Gli amici di Silvia e Leo si sono mobilitati per dare una mano, per praticità ad ognuno è stato affidato un compito: uno fa la spesa, un altro compra le ciabatte nuove, una organizza un finto mercatino di vestiti. Lo zio le ha portate a Pavia, alla messa ortodossa, sono tornate a casa con tantissimi regali da parte della comunità ucraina: un sacco di cibo, ma anche confezioni di shampoo e bagnoschiuma. “Hanno chiesto quale fosse il posto giusto dove mettere ogni cosa e hanno detto che quella roba è di tutti. Mia nonna mi ha sempre raccontato che, durante la guerra, ognuno teneva ciò che aveva per sé, che la paura cambiava le persone. Ma forse non è vero, non più, non per tutti”, dice Silvia. Eleonora, invece, le ha accompagnate al mercato. Hanno comprato barbabietole, cipolle, carote, qualche ala di pollo e hanno preparato il Boršč, il loro piatto nazionale. L’hanno cucinato tutte insieme, Alla dice che è stato bello, Vira che aveva paura di sbagliare a buttare le cose nel sacco giusto della differenziata che da loro non c’è. Sbagliare, non disturbare, non dare incomodo o dispiacere sono preoccupazioni di tutte. Julia, da quando è arrivata si è stampata in faccia un sorriso fisso: “Non voglio che Silvia pensi che sono triste, non voglio darle nessun dispiacere”. Per farla felice, una mattina che è uscita, le ha pulito tutta la casa. Al suo ritorno hanno parlato: non siete qui in cambio di qualcosa, non c’è niente di cui sdebitarsi, soprattutto facendo le pulizie. “Ma io l’ho fatto anche per me, perché mi aiuta a non pensare”. Trovare qualcosa da fare per Julia vuol dire anche spostare l’orizzonte un pochino più in là, immaginare di poter camminare con le proprie gambe. A Kharkiv Julia lavorava in un supermercato, così si era pagata gli studi da massofisioterapista. Il progetto era di aprire un piccolo studio, intanto, dopo il lavoro, faceva trattamenti a domicilio. “Dovevo mantenere mio figlio, mia madre. E adesso che sono qui è lo stesso. Devo pensare anche ad Alla”. Ma, come spesso succede, il denaro è il sintomo di un male che affligge, invece, la dignità. 

 
La teoria di Alla è che nessuna porta si apre sul futuro se non si sa chiedere permesso, e per farlo bisogna sapere in che lingua domandarlo. Per questo si è fatta dare un foglio A4, l’ha piegato a ventaglio, e ha iniziato a comporre un vocabolario minimo ucraino-italiano.
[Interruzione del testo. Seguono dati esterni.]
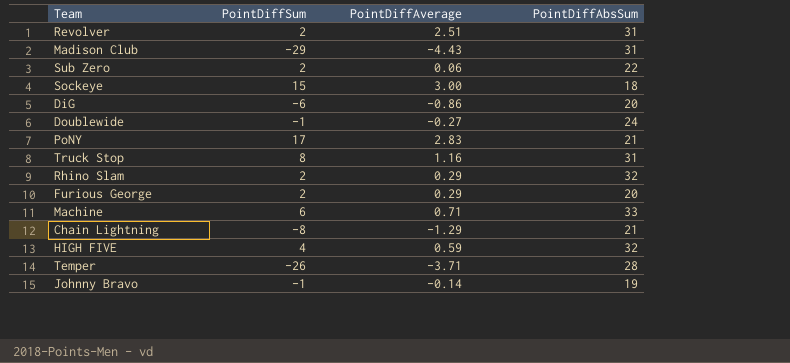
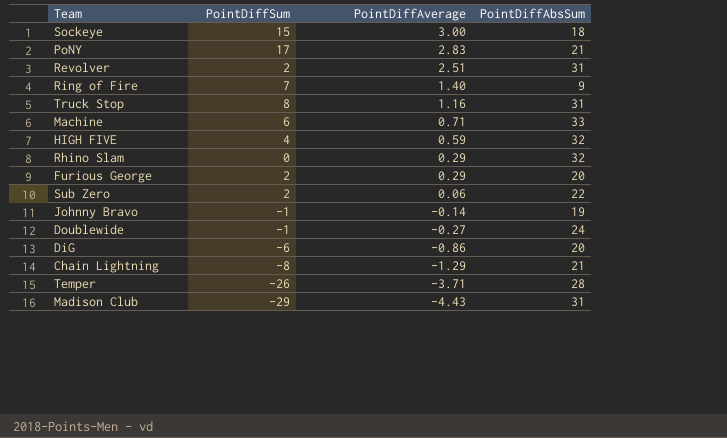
row order: none -> PointDiffAverage descending
row Ring of Fire: none -> 7 | 1.40 | 9
Rhino Slam | PointDiffSum: 2 -> 0

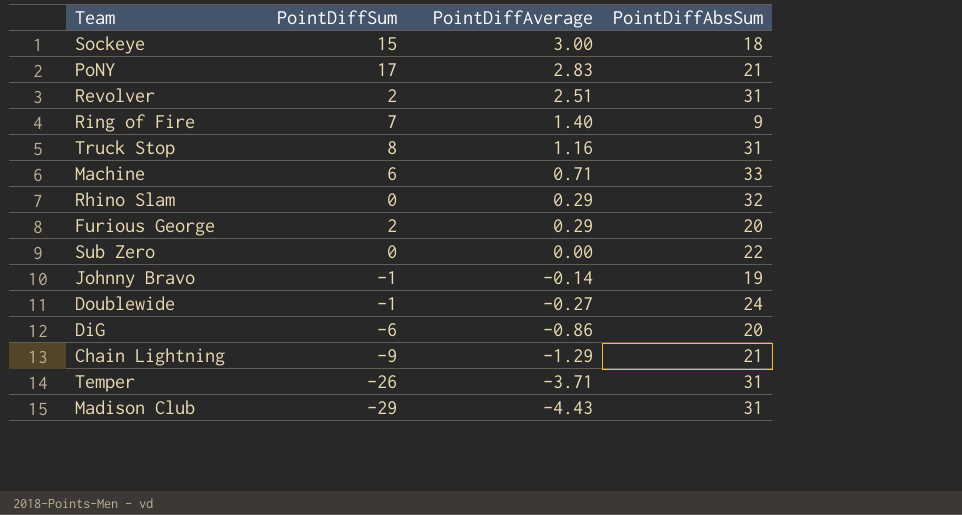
row HIGH FIVE: 4 | 0.59 | 32 -> none
Sub Zero | PointDiffSum: 2 -> 0
Sub Zero | PointDiffAverage: 0.06 -> 0.00
Chain Lightning | PointDiffSum: -8 -> -9
Temper | PointDiffAbsSum: 28 -> 31

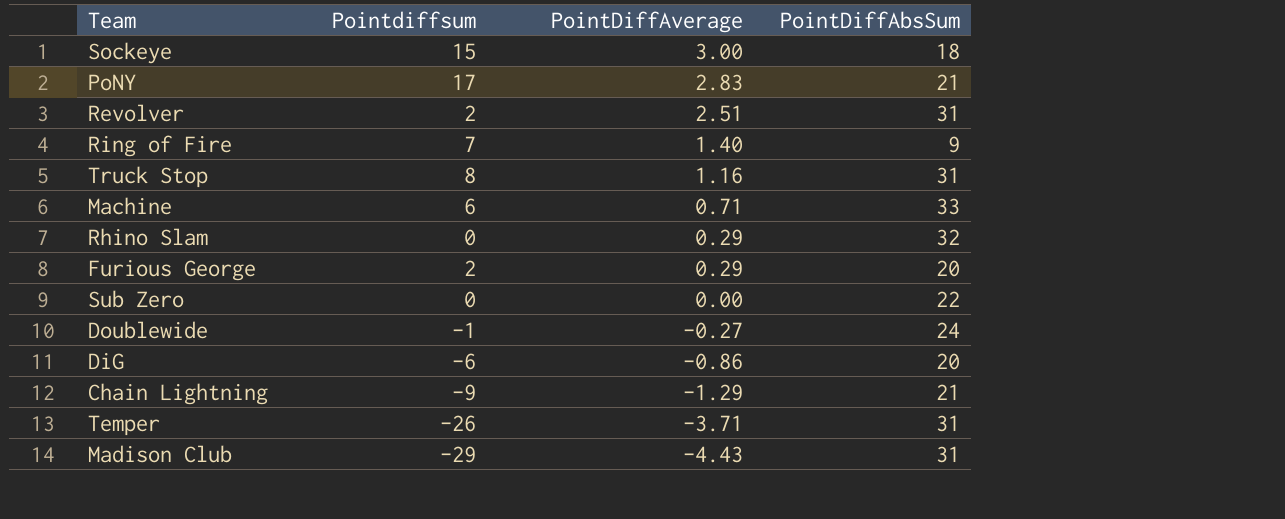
column name: PointDiffSum -> Pointdiffsum
row Johnny Bravo: -1 | -0.14 | 19 -> none

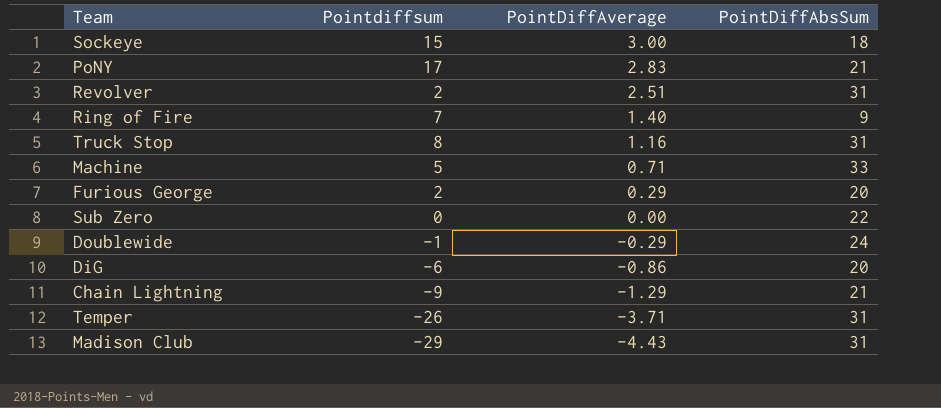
row Rhino Slam: 0 | 0.29 | 32 -> none
Machine | Pointdiffsum: 6 -> 5
Doublewide | PointDiffAverage: -0.27 -> -0.29

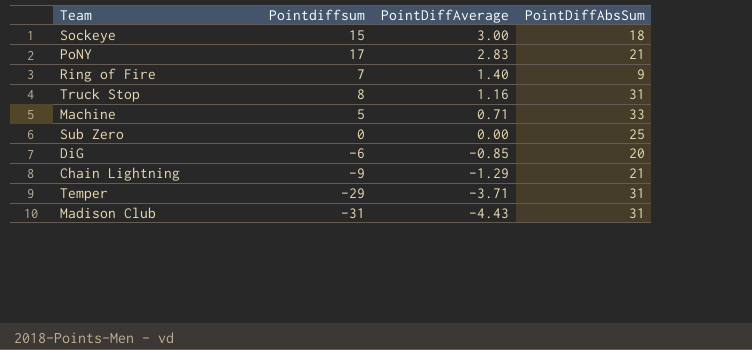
row Revolver: 2 | 2.51 | 31 -> none
row Furious George: 2 | 0.29 | 20 -> none
row Doublewide: -1 | -0.29 | 24 -> none
Sub Zero | PointDiffAbsSum: 22 -> 25
DiG | PointDiffAverage: -0.86 -> -0.85
Temper | Pointdiffsum: -26 -> -29
Madison Club | Pointdiffsum: -29 -> -31

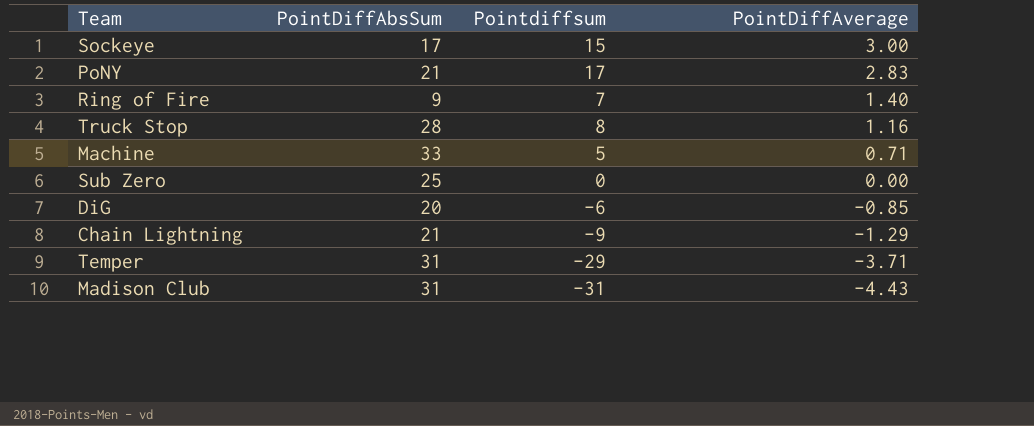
column PointDiffAbsSum | position: 4 -> 2
Sockeye | PointDiffAbsSum: 18 -> 17
Truck Stop | PointDiffAbsSum: 31 -> 28

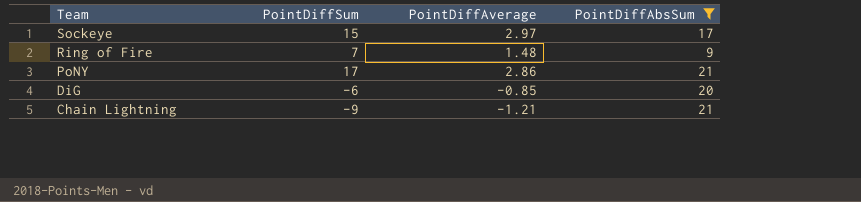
filter: none -> PointDiffAbsSum <= 21
row order: PointDiffAverage descending -> Team descending
column name: Pointdiffsum -> PointDiffSum
column PointDiffAbsSum | position: 2 -> 4
Sockeye | PointDiffAverage: 3.00 -> 2.97
Ring of Fire | PointDiffAverage: 1.40 -> 1.48
PoNY | PointDiffAverage: 2.83 -> 2.86
Chain Lightning | PointDiffAverage: -1.29 -> -1.21

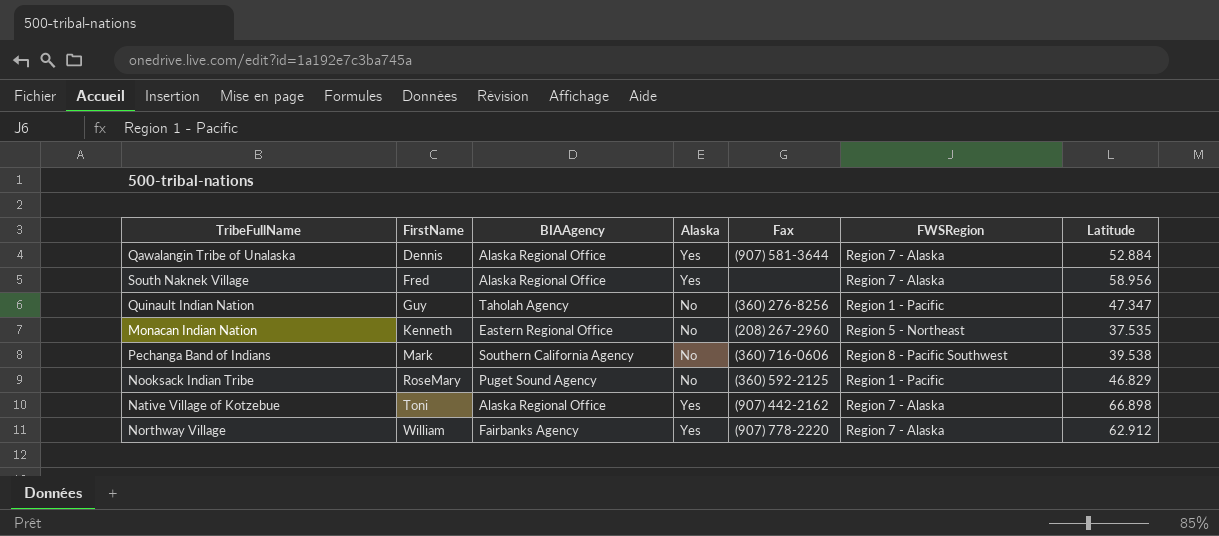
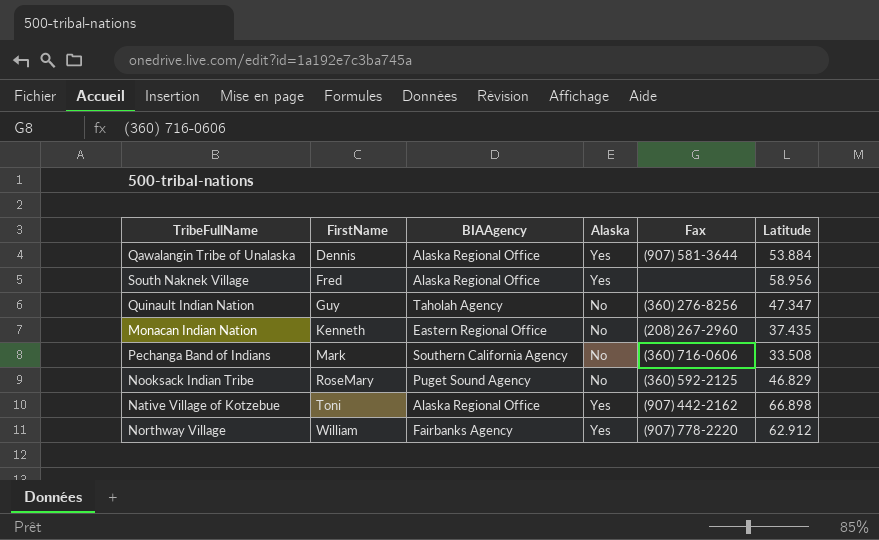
column FWSRegion | position: 6 -> none
Qawalangin Tribe of Unalaska | Latitude: 52.884 -> 53.884
Monacan Indian Nation | Latitude: 37.535 -> 37.435
Pechanga Band of Indians | Latitude: 39.538 -> 33.508

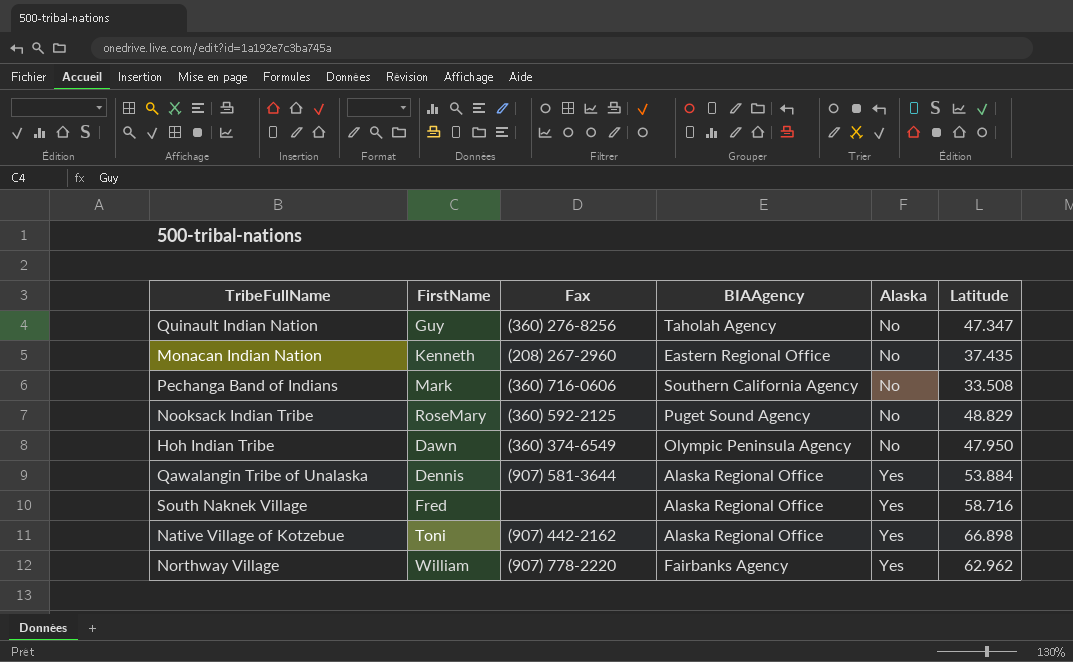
row order: FirstName ascending -> Alaska ascending
column Fax | position: 5 -> 3
Nooksack Indian Tribe | Latitude: 46.829 -> 48.829
row Hoh Indian Tribe: none -> Dawn | (360) 374-6549 | Olympic Peninsula Agency | No | 47.950
South Naknek Village | Latitude: 58.956 -> 58.716
Northway Village | Latitude: 62.912 -> 62.962

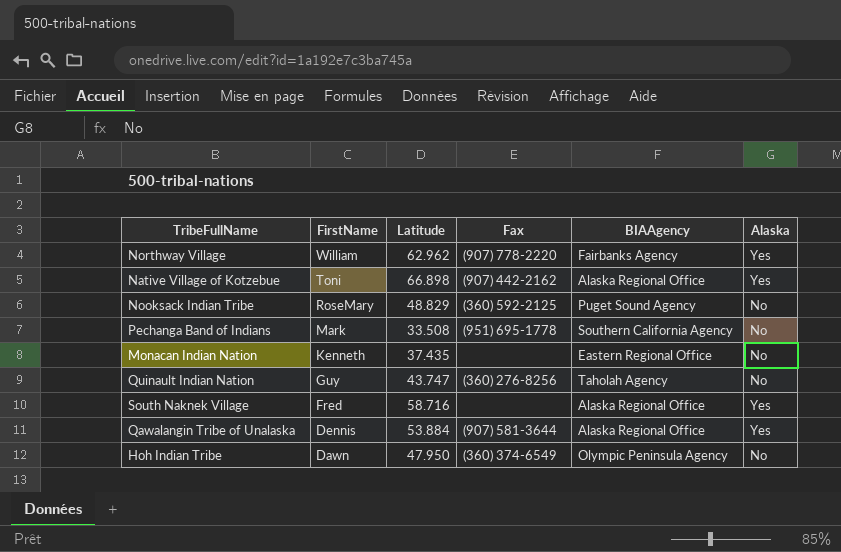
row order: Alaska ascending -> FirstName descending
column Latitude | position: 6 -> 3
Pechanga Band of Indians | Fax: (360) 716-0606 -> (951) 695-1778
Monacan Indian Nation | Fax: (208) 267-2960 -> none
Quinault Indian Nation | Latitude: 47.347 -> 43.747

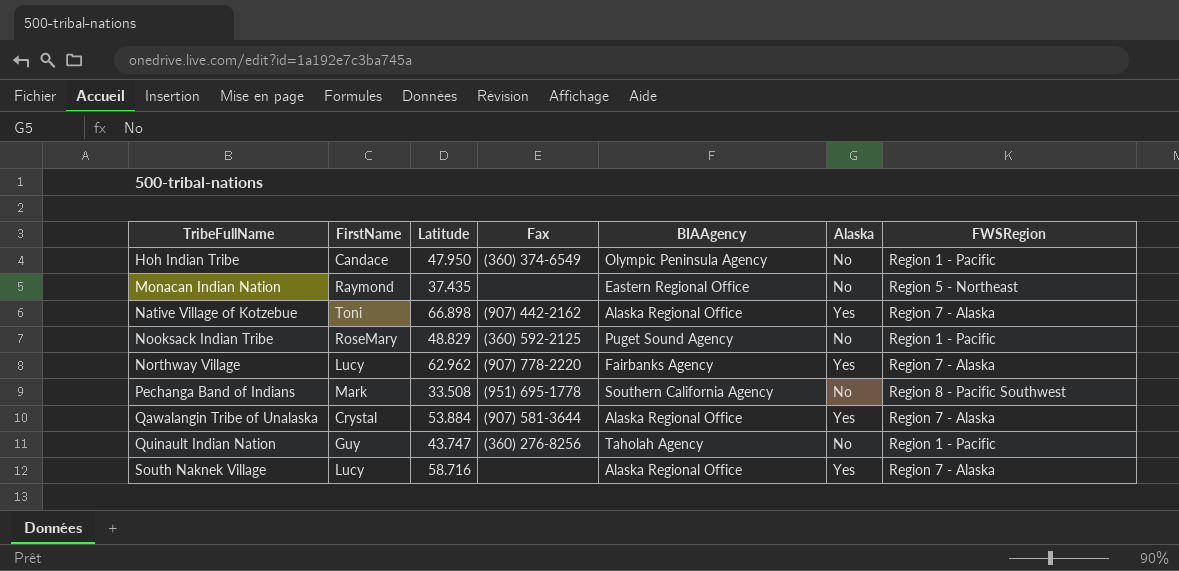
row order: FirstName descending -> TribeFullName ascending
column FWSRegion | position: none -> 7
Hoh Indian Tribe | FirstName: Dawn -> Candace
Monacan Indian Nation | FirstName: Kenneth -> Raymond
Northway Village | FirstName: William -> Lucy
Qawalangin Tribe of Unalaska | FirstName: Dennis -> Crystal
South Naknek Village | FirstName: Fred -> Lucy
Su una colonna c’è la parola nella sua lingua, sull’altra la pronuncia scritta in caratteri cirillici, su un’altra ancora la traduzione italiana. Segue con il dito i vocaboli sulla carta, lo smalto rosso, perfetto, copre ormai solo la punta dell’unghia: le bombe sono arrivate da un giorno all’altro, non c’è stato più tempo di togliere lo smalto semipermanente. La pace, la guerra, la manicure.  
Mentre Alla, leggendo il suo foglio, pronuncia in perfetto italiano tutti i numeri dallo zero al venti, Valdo, il weimaraner di casa, già noto tra umani e animali del circondario per la sua aggressività, le appoggia il muso sulle gambe e la guarda. Lei si ferma, lo accarezza e gli parla. E’ così da quando è entrata in casa, il primo giorno. L’ha scelta, forse riconosciuta, chi lo sa. Lei gli parla, lui si accuccia ai suoi piedi e si addormenta. Alla non si muove più, dice che non vuole svegliarlo, ma sembra che nemmeno a lei vada troppo di staccarsi da quel corpo tiepido, dall’amore silenzioso che non chiede niente in cambio.